Das Büro des Abgeordneten Yoon Kun-young veröffentlichte die Zahlen, nachdem sie von der Nationalen Polizeibehörde erhalten wurden. Der Fall ergänzt Einzelverfahren zu einer umfassenderen Aktion gegen die Prognosemarkt-Plattform.
Ergebnisse der Untersuchung
Die Cyber-Ermittlungseinheit der Provinzpolizei Gangwon hat bis zum 15. September 26 Nutzer offiziell untersucht. Diese 26 Nutzer haben zusammen 17,6 Milliarden Won, etwa 12,7 Millionen USD, auf politische, wirtschaftliche und gesellschaftliche Märkte bei Polymarket investiert.
Eine Person allein setzte etwa 5,7 Milliarden Won, also rund 3,8 Millionen USD, ein.
Die Ermittler nutzten Methoden aus dem Bereich Open-Source-Intelligence (OSINT), um öffentliche Blockchain-Transaktionsdaten auszuwerten. So konnten sie einzelne Wallet-Halter identifizieren, obwohl die Plattform anonym gestaltet ist.
Laut Polizei erfüllen diese Investitionen die rechtliche Definition von Glücksspiel nach Artikel 246 des südkoreanischen Strafgesetzbuchs. Sie verweisen dabei auf eine Entscheidung des Obersten Gerichts, nach der das Setzen von Vermögenswerten auf einen ungewissen Ausgang als Glücksspiel gilt, unabhängig von Fähigkeiten.
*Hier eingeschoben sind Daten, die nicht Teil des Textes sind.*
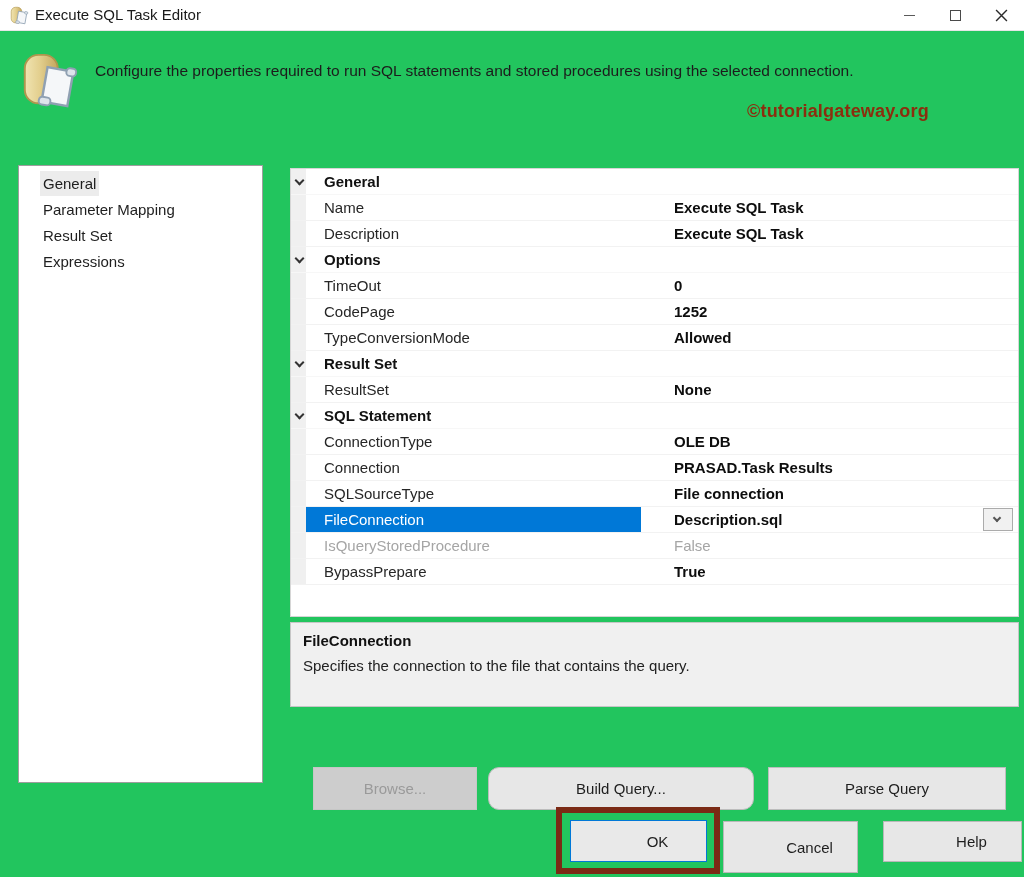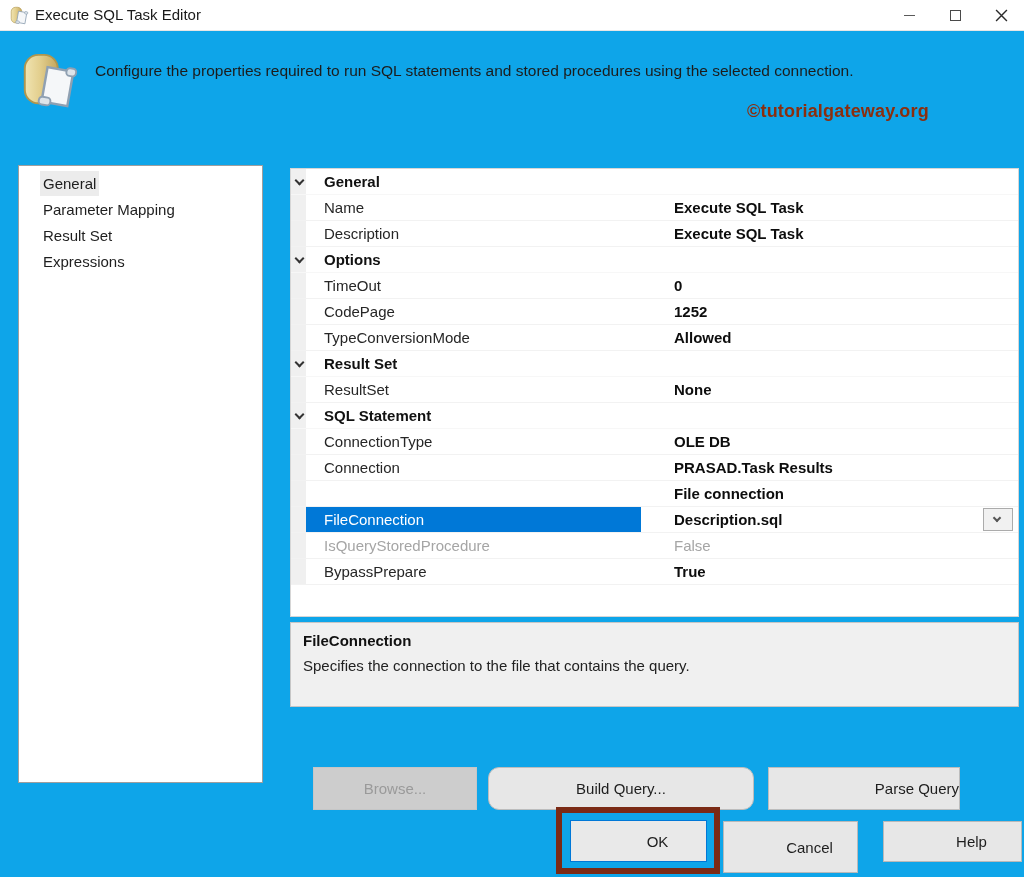--- a/index.html
+++ b/index.html
@@ -6,7 +6,7 @@
   html,body { background:#d8d8d8; }
   .window {
     position:relative; width:1024px; height:877px;
-    background:#0ea5e9; overflow:hidden;
+    background:#22c55e; overflow:hidden;
     font-family:"Liberation Sans", sans-serif; color:#1e1e1e;
     outline:1px solid #b0b0b0;
   }

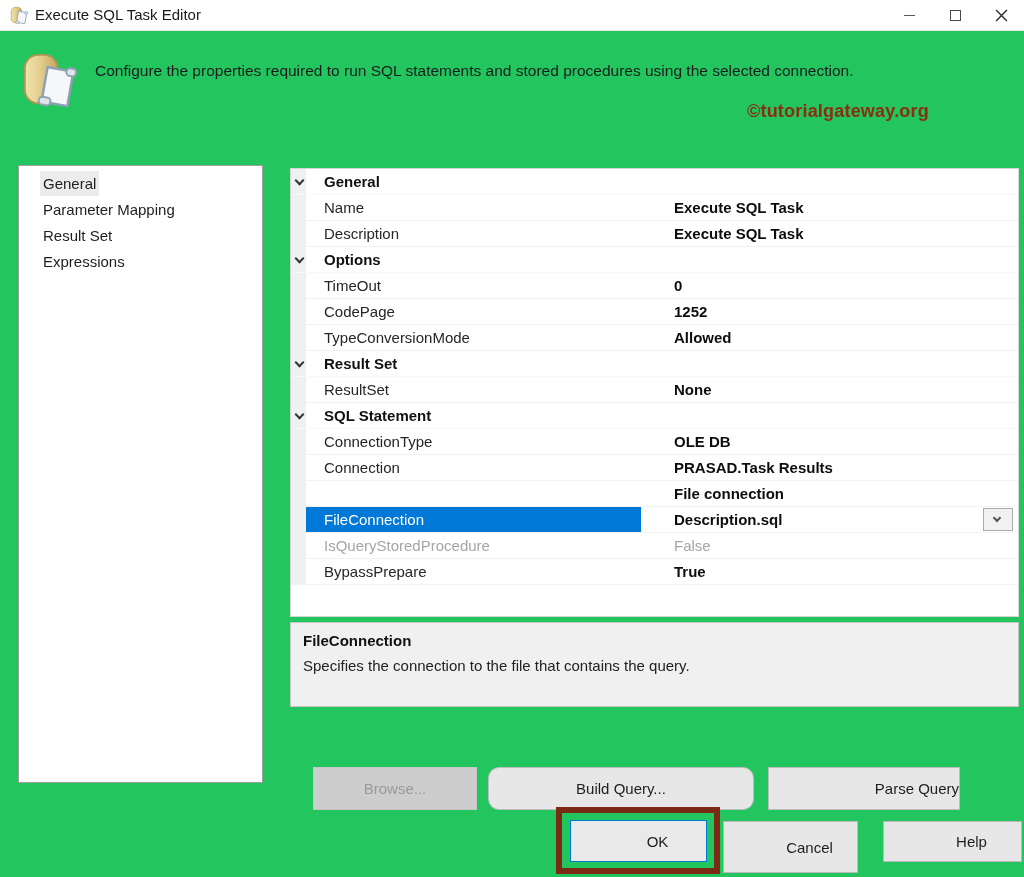--- a/index.html
+++ b/index.html
@@ -191,6 +191,7 @@
       </div>
       <div class="pg-row property">
         <span class="pg-gutter"></span>
+        <span class="pg-label-cell">SQLSourceType</span>
         <span class="pg-value-cell">File connection</span>
       </div>
       <div class="pg-row property selected">

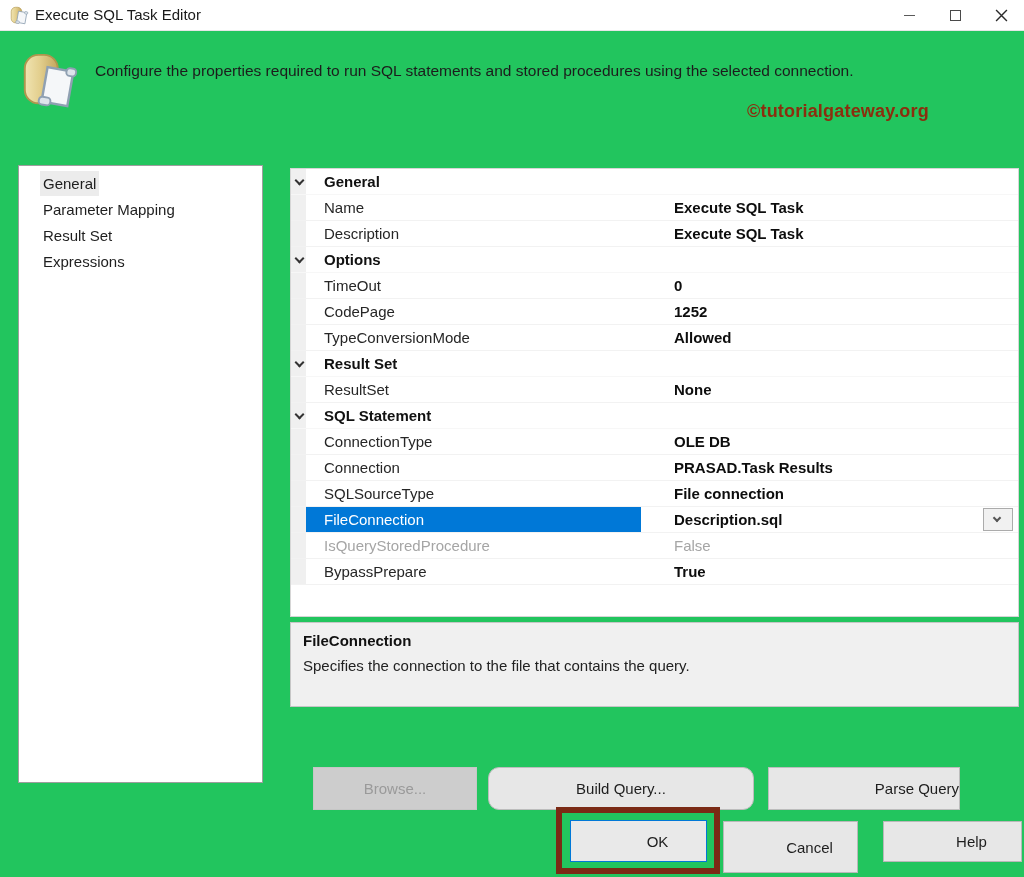--- a/index.html
+++ b/index.html
@@ -56,7 +56,7 @@
   .qbtn { height:43px; background:#e7e7e7; border:1px solid #bdbdbd; font-family:"Liberation Sans", sans-serif; font-size:15px; color:#1e1e1e;margin-top:40px; }
   .qbtn:nth-child(1) { width:164px; margin-right:11px; }
   .qbtn:nth-child(2) { width:266px; margin-right:14px;border-radius:11px; }
-  .qbtn:nth-child(3) { width:192px;text-align:right; }
+  .qbtn:nth-child(3) { width:238px; }
   .qbtn.disabled { background:#cdcdcd; border-color:#c6c6c6; color:#9a9a9a; }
Die betroffenen Nutzer argumentieren hingegen, dass ihre Investitionen eher mit dem Handel von Derivaten vergleichbar seien als mit Glücksspiel. Diese Unterscheidung könnte wichtig für die spätere Entscheidung der Gerichte sein.
Teil einer größeren Aktion in Südkorea
Die Strafverfolgung erfolgt zudem nach einer Maßnahme durch die südkoreanische Behörde für Rundfunk und Kommunikation. Im August ordnete die Behörde an, dass Internetanbieter den Zugang zu Polymarket in Südkorea sperren, weil das Auszahlungssystem nach dem Prinzip „Alles oder nichts” arbeitet.
Polymarket meinte, dass der fehlende koreanischsprachige Service und keine Zahlungen in Won eine Ausnahme von der lokalen Gesetzgebung rechtfertigen. Die Aufsichtsbehörde wies dieses Argument aber zurück.
Anwalt Kim Tae-rim von AXIS Law betonte einen zentralen Unterschied in der Struktur: Die Verträge bei Polymarket werden über ein Orderbuch gehandelt und können vor dem Ablauf geschlossen werden, im Gegensatz zu typischen Wetten.
Kim sagte, dass diese Unterscheidung für die Richter zentral werden könnte.
Polymarket steht zudem unter verstärkter Kontrolle durch Aufsichtsbehörden in anderen Ländern, die prüfen, wie die Plattform Trader identifiziert und überwacht. Wie südkoreanische Gerichte die Verträge einordnen, könnte ein Vorbild für weitere Fälle in anderen Ländern sein.